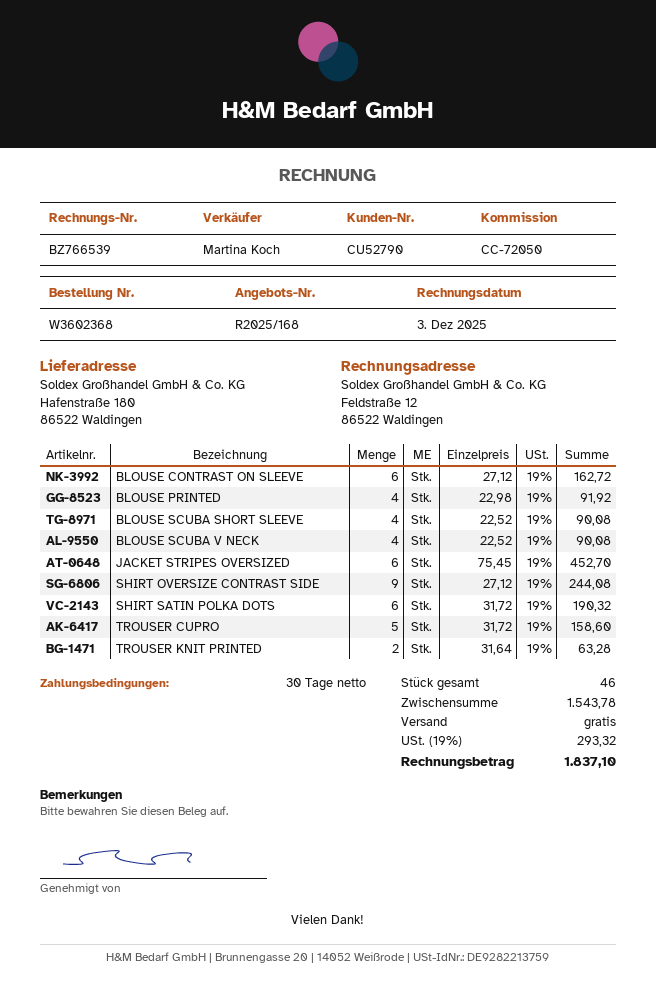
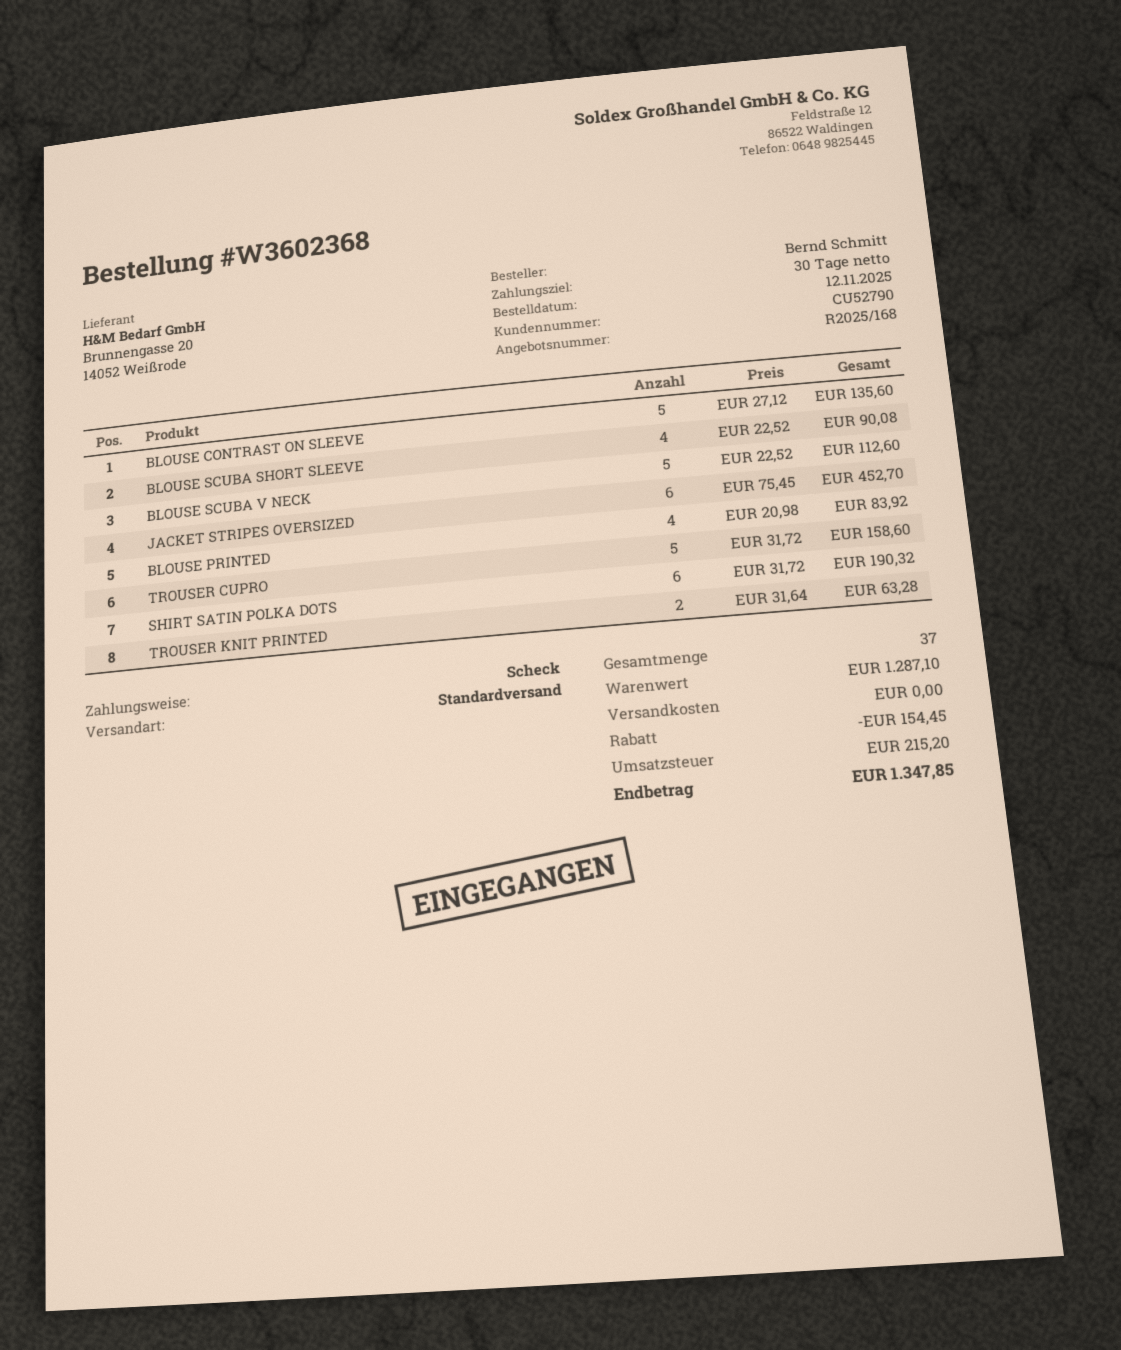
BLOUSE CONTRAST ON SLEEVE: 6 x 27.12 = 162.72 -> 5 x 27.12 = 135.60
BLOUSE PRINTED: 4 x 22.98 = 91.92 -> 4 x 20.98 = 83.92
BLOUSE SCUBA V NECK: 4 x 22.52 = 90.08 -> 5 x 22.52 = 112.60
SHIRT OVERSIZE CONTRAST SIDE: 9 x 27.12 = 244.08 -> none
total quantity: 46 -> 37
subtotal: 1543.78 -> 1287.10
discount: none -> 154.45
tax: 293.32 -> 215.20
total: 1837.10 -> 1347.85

* * *

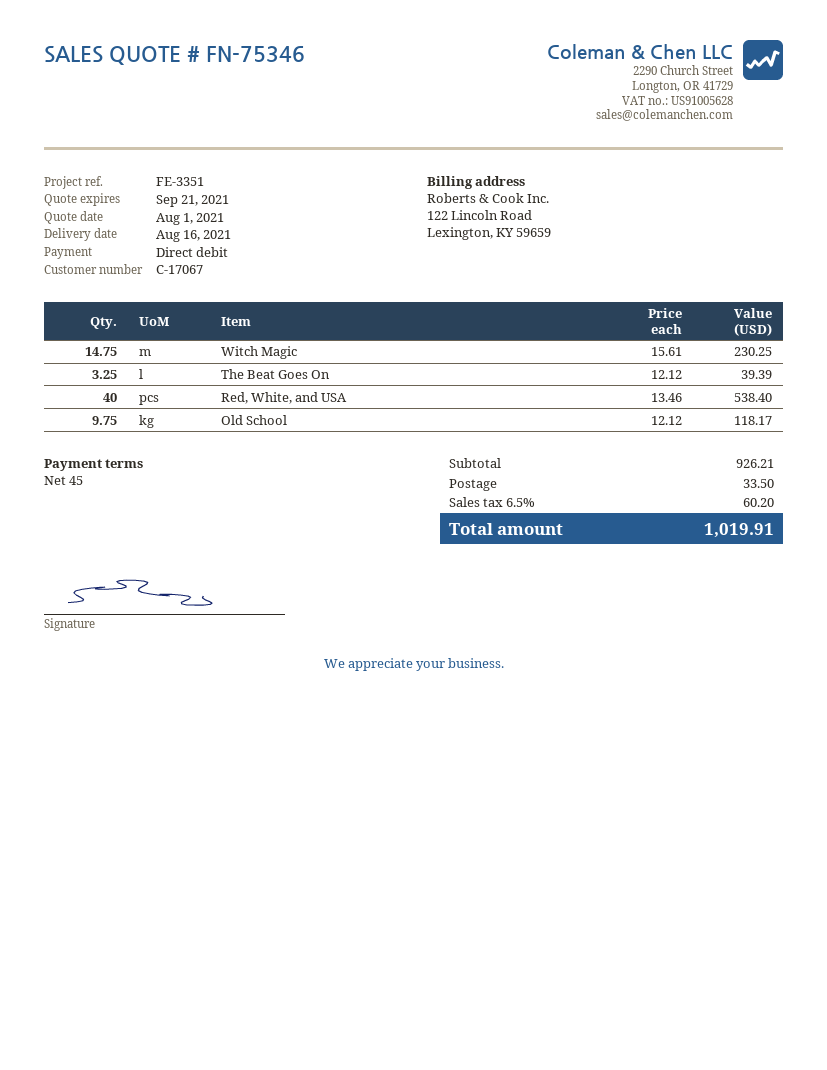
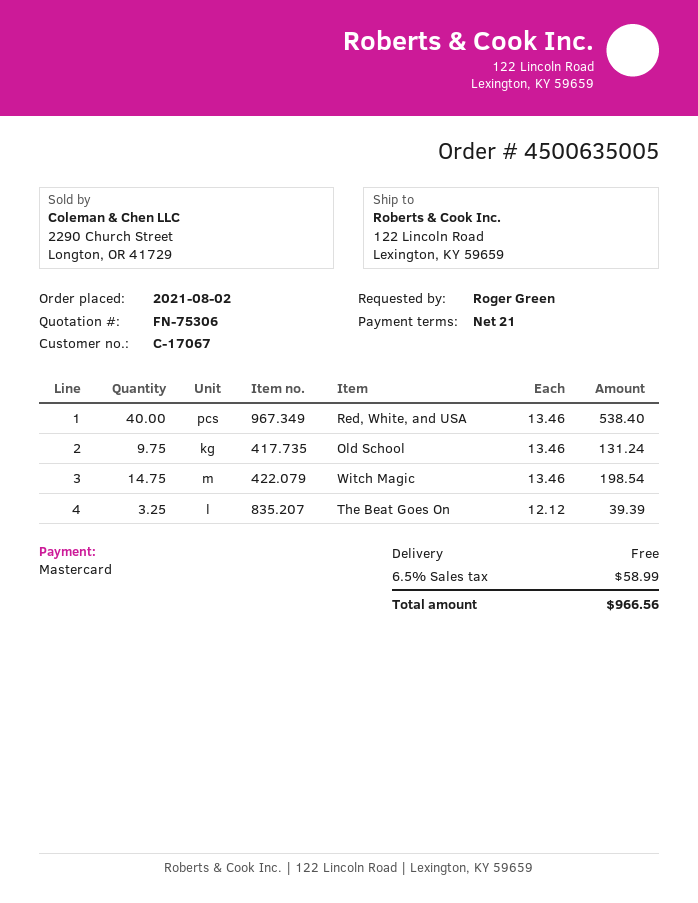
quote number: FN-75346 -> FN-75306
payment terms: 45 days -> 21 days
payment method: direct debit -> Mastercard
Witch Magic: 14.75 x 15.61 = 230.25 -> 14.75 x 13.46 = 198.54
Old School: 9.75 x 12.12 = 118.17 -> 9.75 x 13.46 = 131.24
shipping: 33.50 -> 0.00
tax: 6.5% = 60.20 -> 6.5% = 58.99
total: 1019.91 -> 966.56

* * *

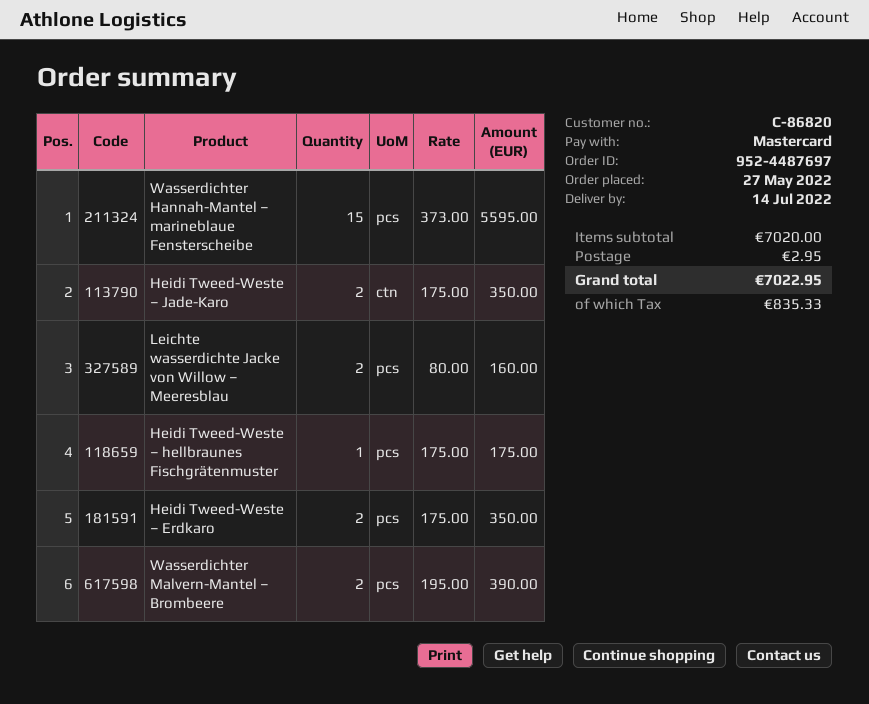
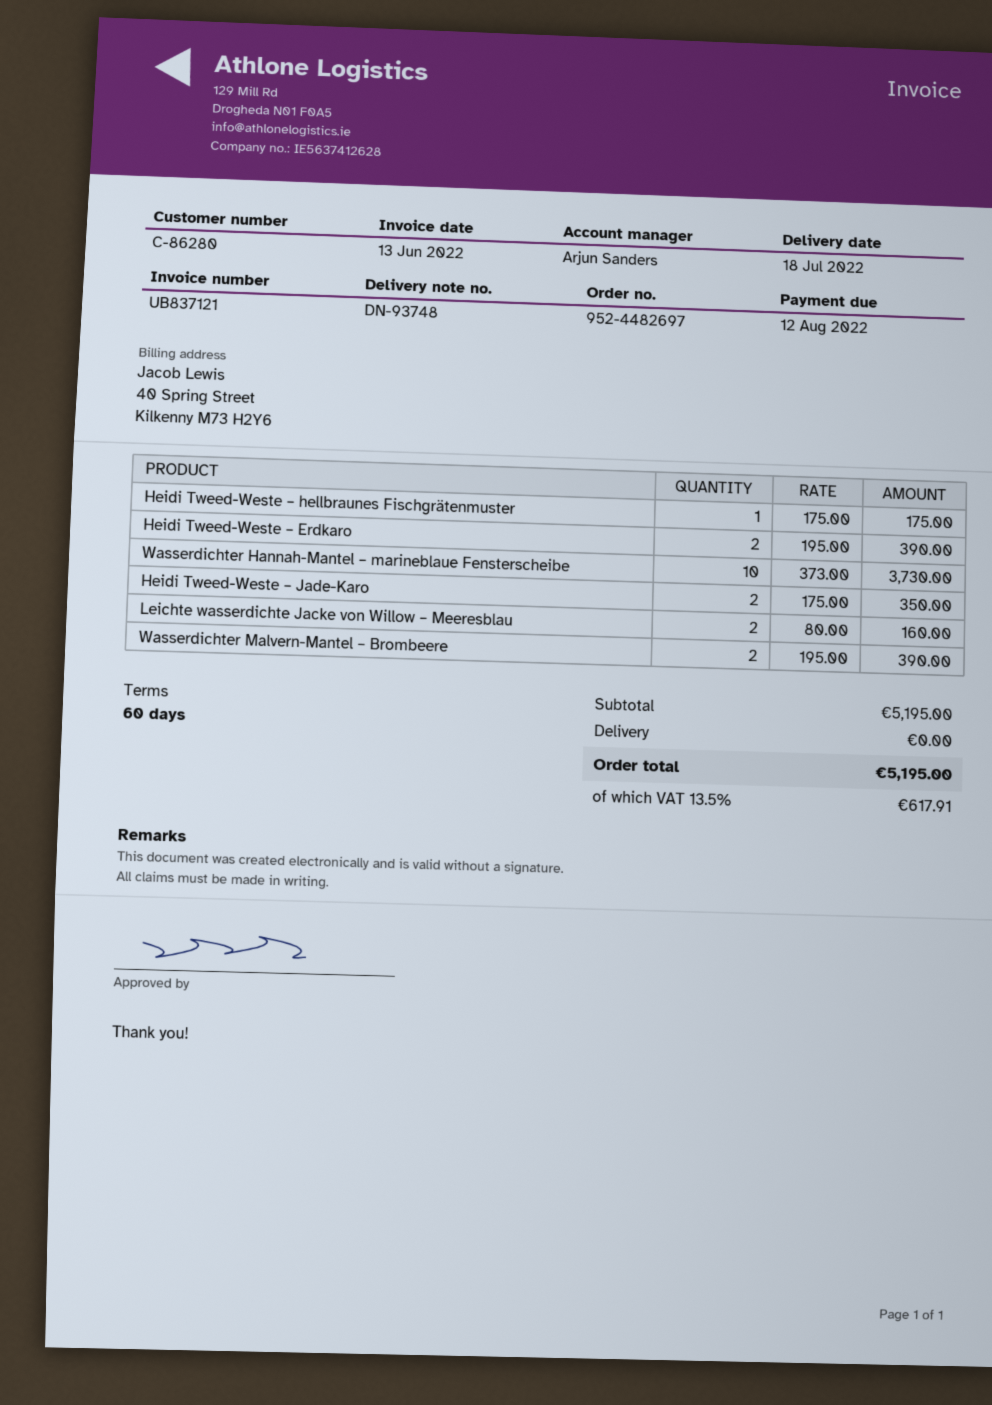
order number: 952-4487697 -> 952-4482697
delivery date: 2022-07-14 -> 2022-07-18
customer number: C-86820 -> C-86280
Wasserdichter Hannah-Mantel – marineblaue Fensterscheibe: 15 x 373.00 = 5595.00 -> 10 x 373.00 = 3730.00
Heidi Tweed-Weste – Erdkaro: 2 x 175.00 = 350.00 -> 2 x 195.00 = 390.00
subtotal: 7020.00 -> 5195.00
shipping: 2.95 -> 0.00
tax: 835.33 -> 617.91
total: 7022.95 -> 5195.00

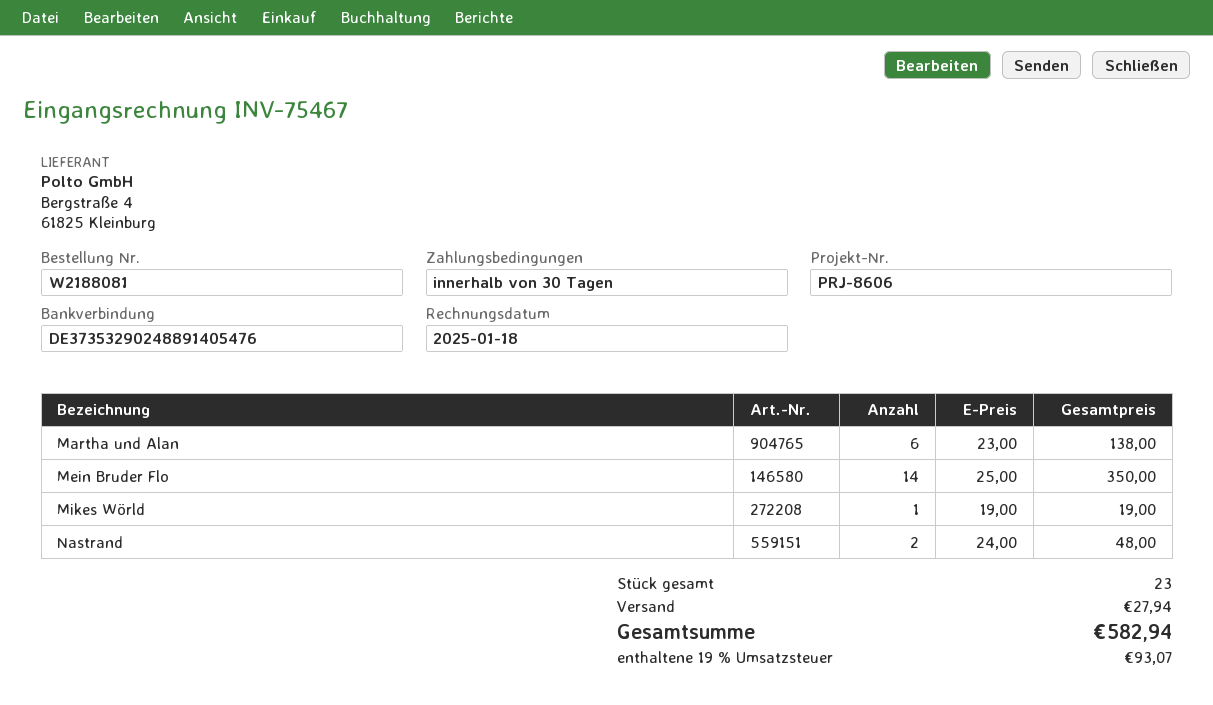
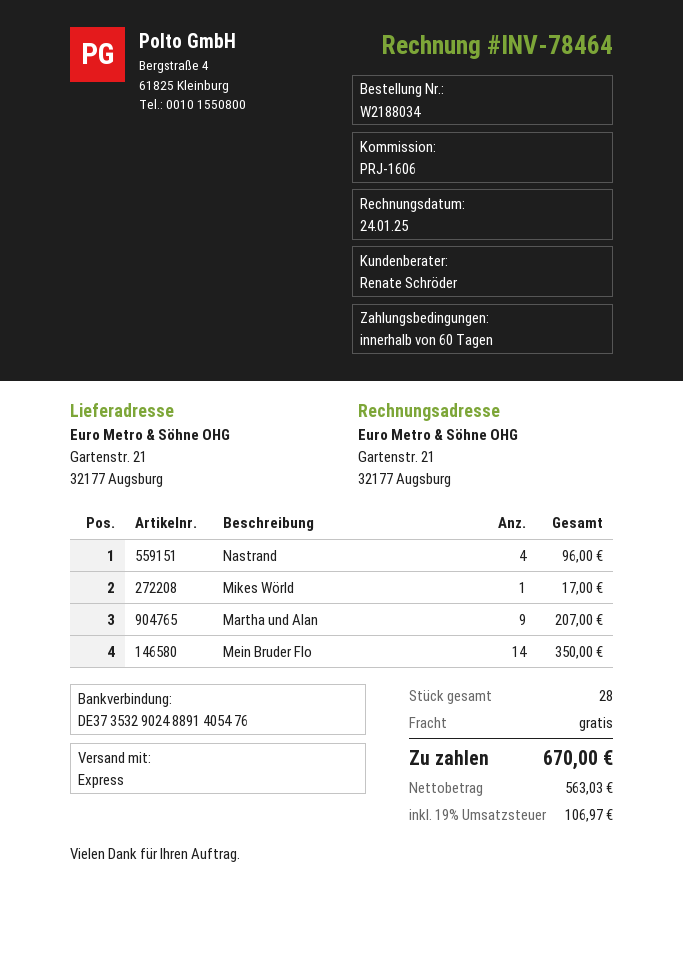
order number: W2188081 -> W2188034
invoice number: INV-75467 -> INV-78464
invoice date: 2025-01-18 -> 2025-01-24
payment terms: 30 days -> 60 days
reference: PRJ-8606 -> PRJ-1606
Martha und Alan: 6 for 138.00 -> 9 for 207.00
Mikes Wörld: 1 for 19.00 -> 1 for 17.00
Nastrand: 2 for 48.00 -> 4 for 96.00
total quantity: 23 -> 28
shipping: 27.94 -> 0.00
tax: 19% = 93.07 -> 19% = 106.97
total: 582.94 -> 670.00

* * *

■ Task details:
What lines in the material mention "terms"? Copy every one of them.

■ Problem solution:
payment terms: 45 days -> 21 days
payment terms: 30 days -> 60 days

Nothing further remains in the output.